Top of INFORMATION SHOWN

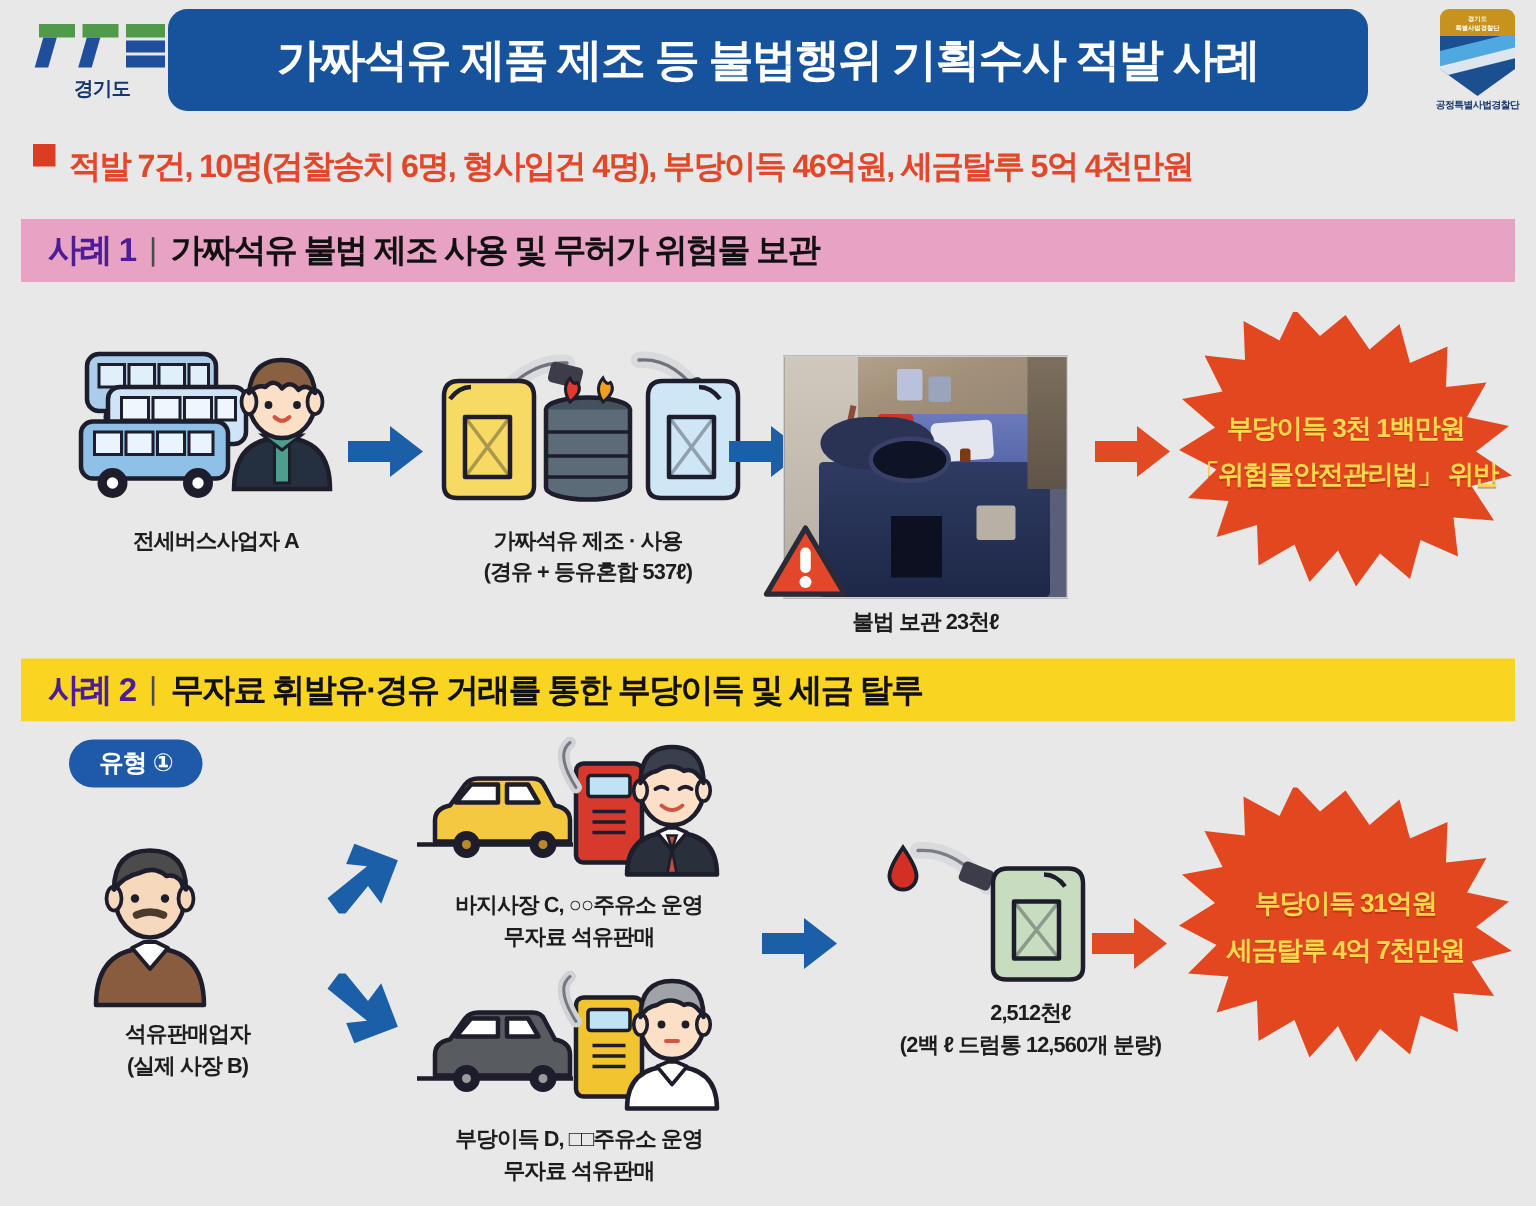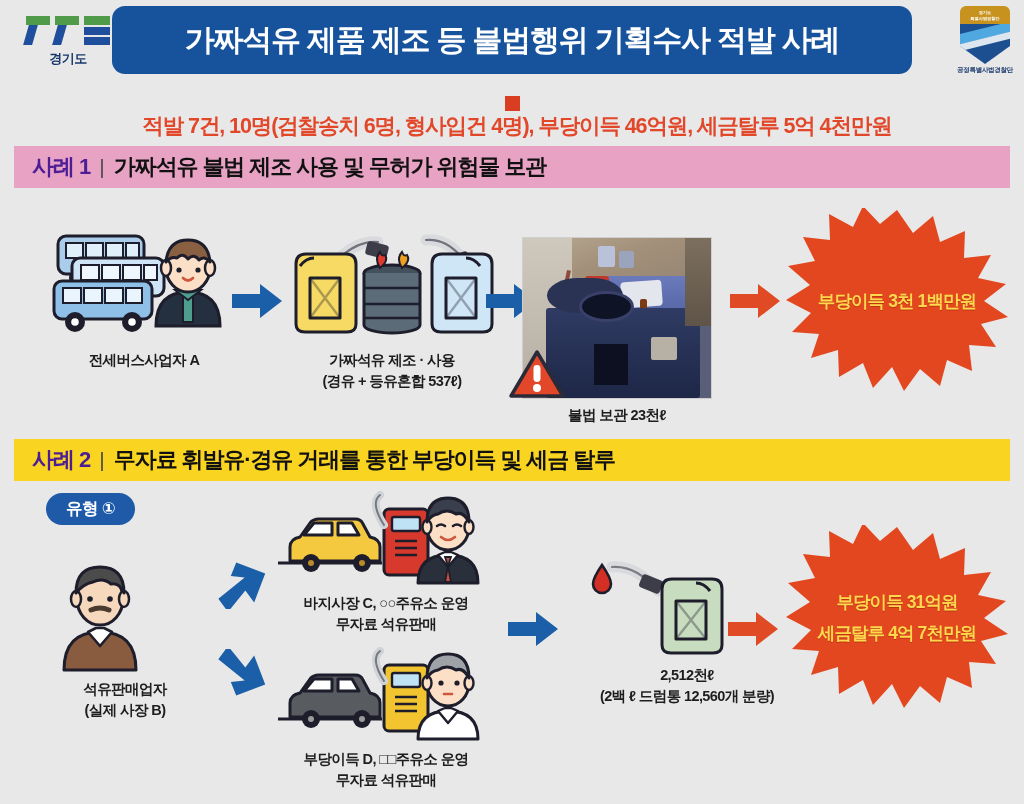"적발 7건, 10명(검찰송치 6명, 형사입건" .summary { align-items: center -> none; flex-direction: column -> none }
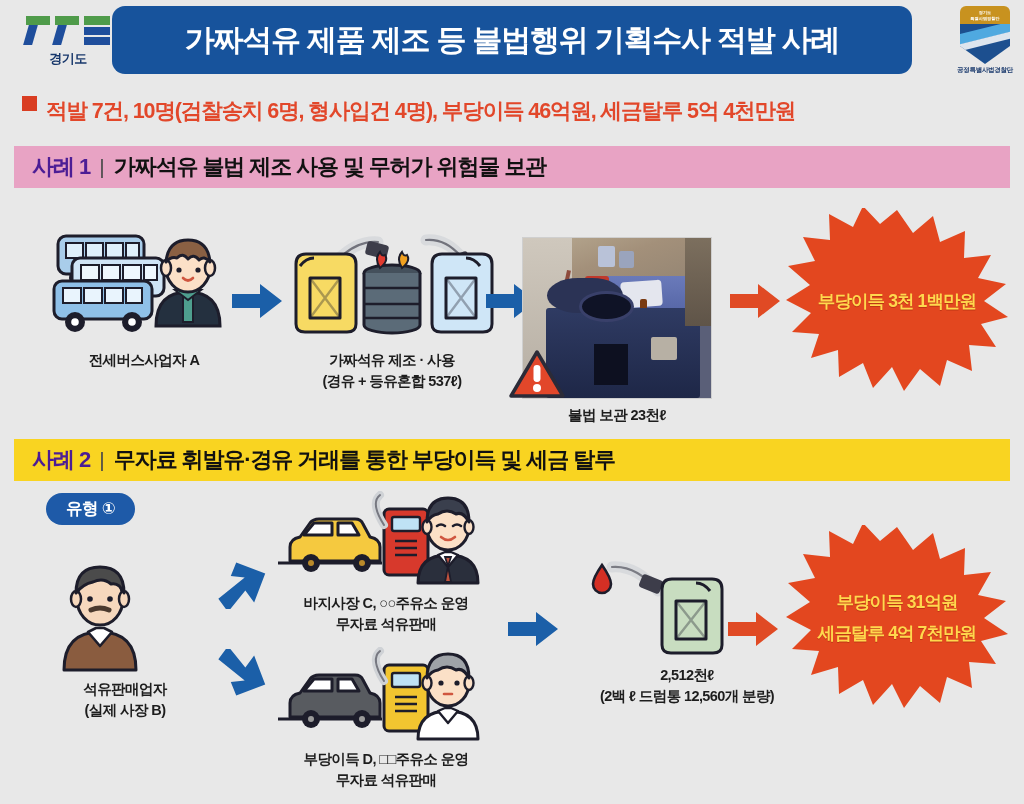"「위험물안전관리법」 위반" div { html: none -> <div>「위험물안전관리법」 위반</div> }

Bottom of INFORMATION SHOWN
Top of INFORMATION SHOWN

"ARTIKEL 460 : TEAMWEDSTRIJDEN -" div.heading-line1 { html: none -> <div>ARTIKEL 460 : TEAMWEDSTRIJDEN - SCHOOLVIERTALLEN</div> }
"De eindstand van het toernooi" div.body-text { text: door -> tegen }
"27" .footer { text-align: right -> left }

Bottom of INFORMATION SHOWN
Top of INFORMATION SHOWN

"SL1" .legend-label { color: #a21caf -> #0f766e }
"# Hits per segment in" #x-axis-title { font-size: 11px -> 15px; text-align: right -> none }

Bottom of INFORMATION SHOWN

**WHAT THE TASK REQUIRES:**
Take the line above containing "none -> <div>ARTIKEL", the line containing "right -> left", and all lines in between, and copy them exactly without anything else.

**RESULT BELOW:**
"ARTIKEL 460 : TEAMWEDSTRIJDEN -" div.heading-line1 { html: none -> <div>ARTIKEL 460 : TEAMWEDSTRIJDEN - SCHOOLVIERTALLEN</div> }
"De eindstand van het toernooi" div.body-text { text: door -> tegen }
"27" .footer { text-align: right -> left }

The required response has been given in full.